[MATERIAL PROVIDED Boundary: Start]

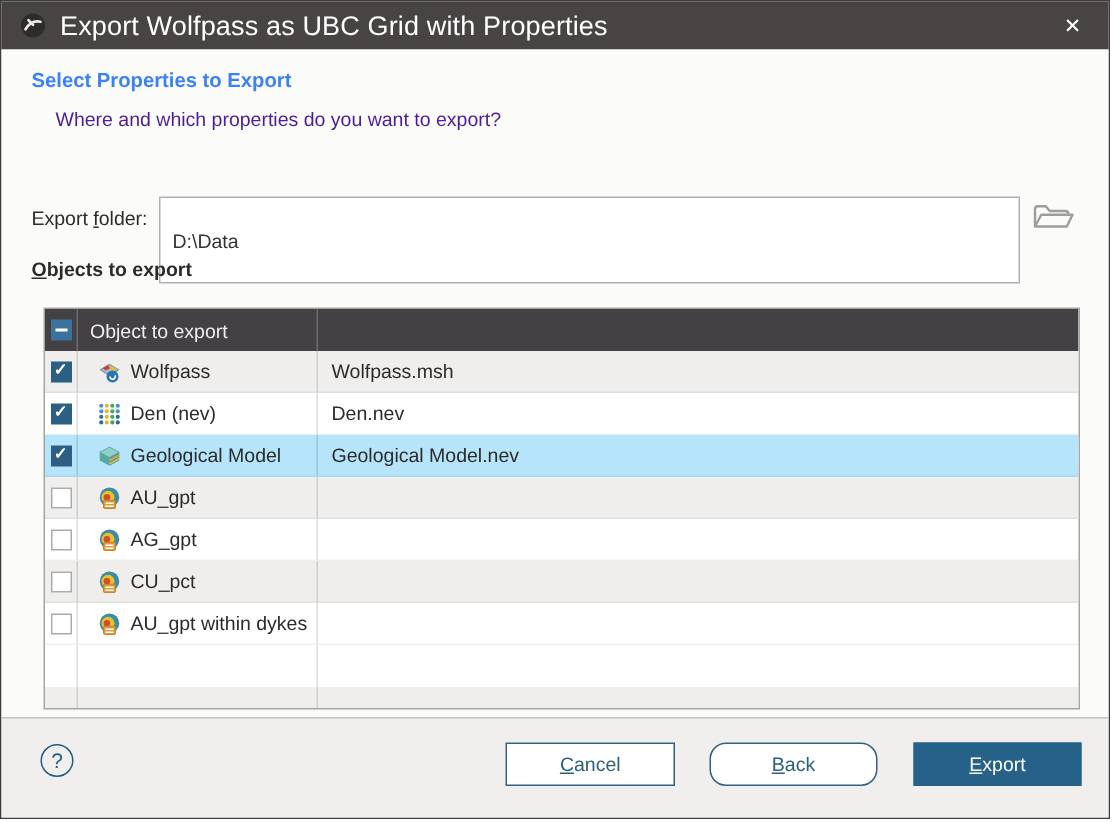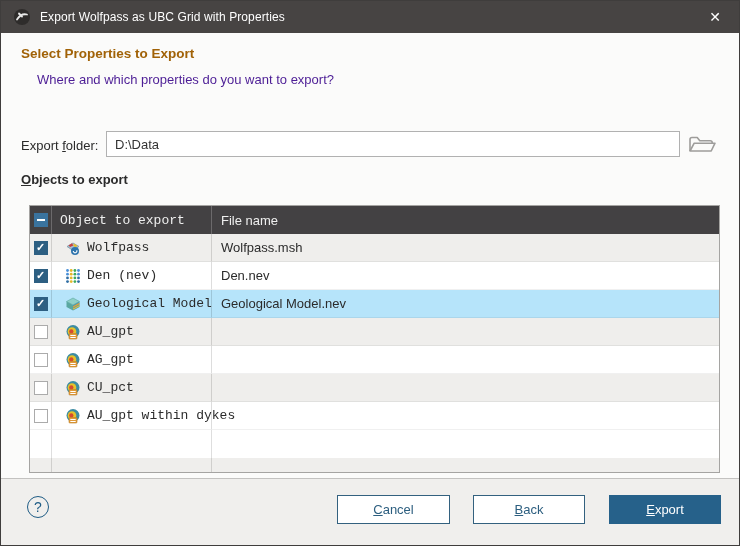"Export Wolfpass as UBC Grid" .title-text { font-size: 12px -> 18px }
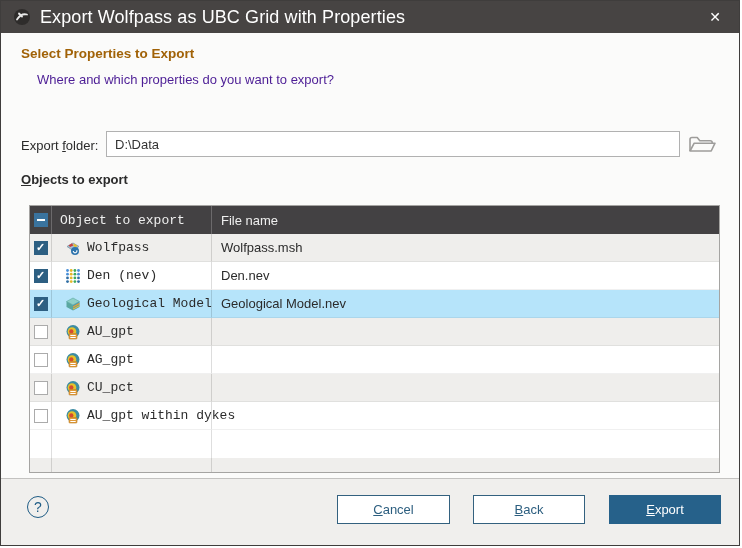"Select Properties to Export" .heading { color: #a16207 -> #3b82f6 }
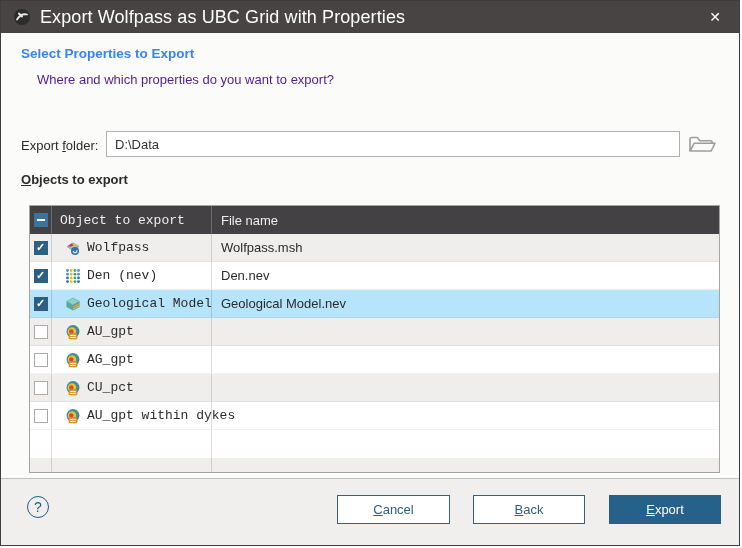"D:\Data" .folder-input { padding: 0 8px -> 16px 8px }
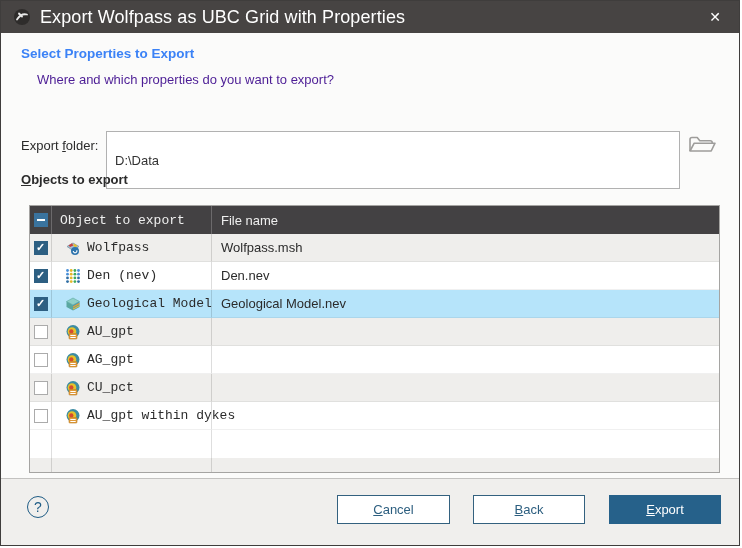"Object to export" .c-obj { font-family: Liberation Mono, monospace -> none }
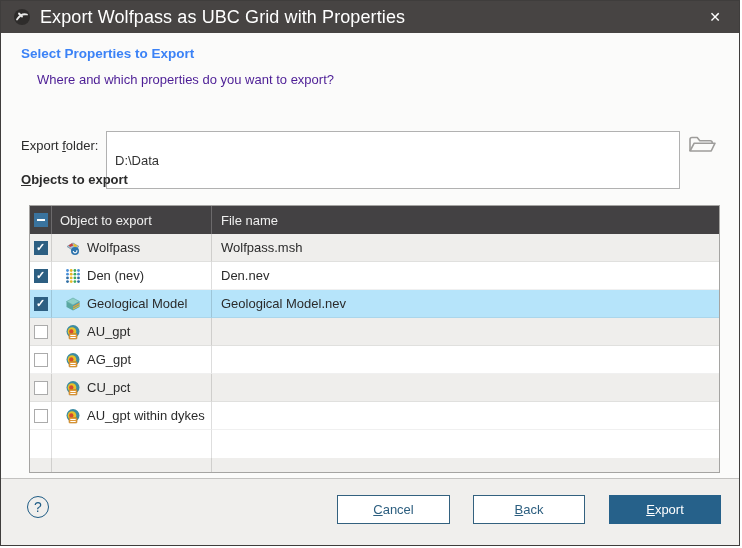"File name" div.t-cell { html: <div>File name</div> -> none }
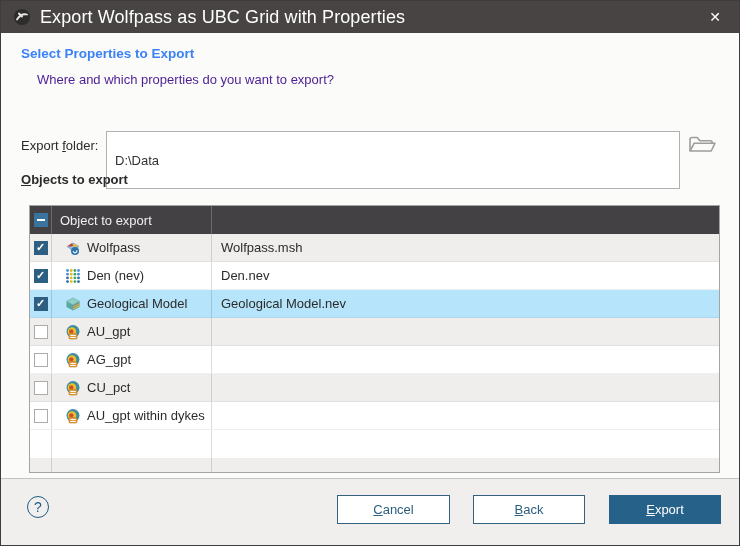"Back" .btn-back { border-radius: none -> 11px }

[MATERIAL PROVIDED Boundary: End]

### YOUR OBJECTIVE
Nothing but the lines from the line containing "Liberation Mono, monospace" through the last line of the records above is to be extracted, exactly and with no pictures.

### OUTPUT OF THE EXERCISE
"Object to export" .c-obj { font-family: Liberation Mono, monospace -> none }
"File name" div.t-cell { html: <div>File name</div> -> none }
"Back" .btn-back { border-radius: none -> 11px }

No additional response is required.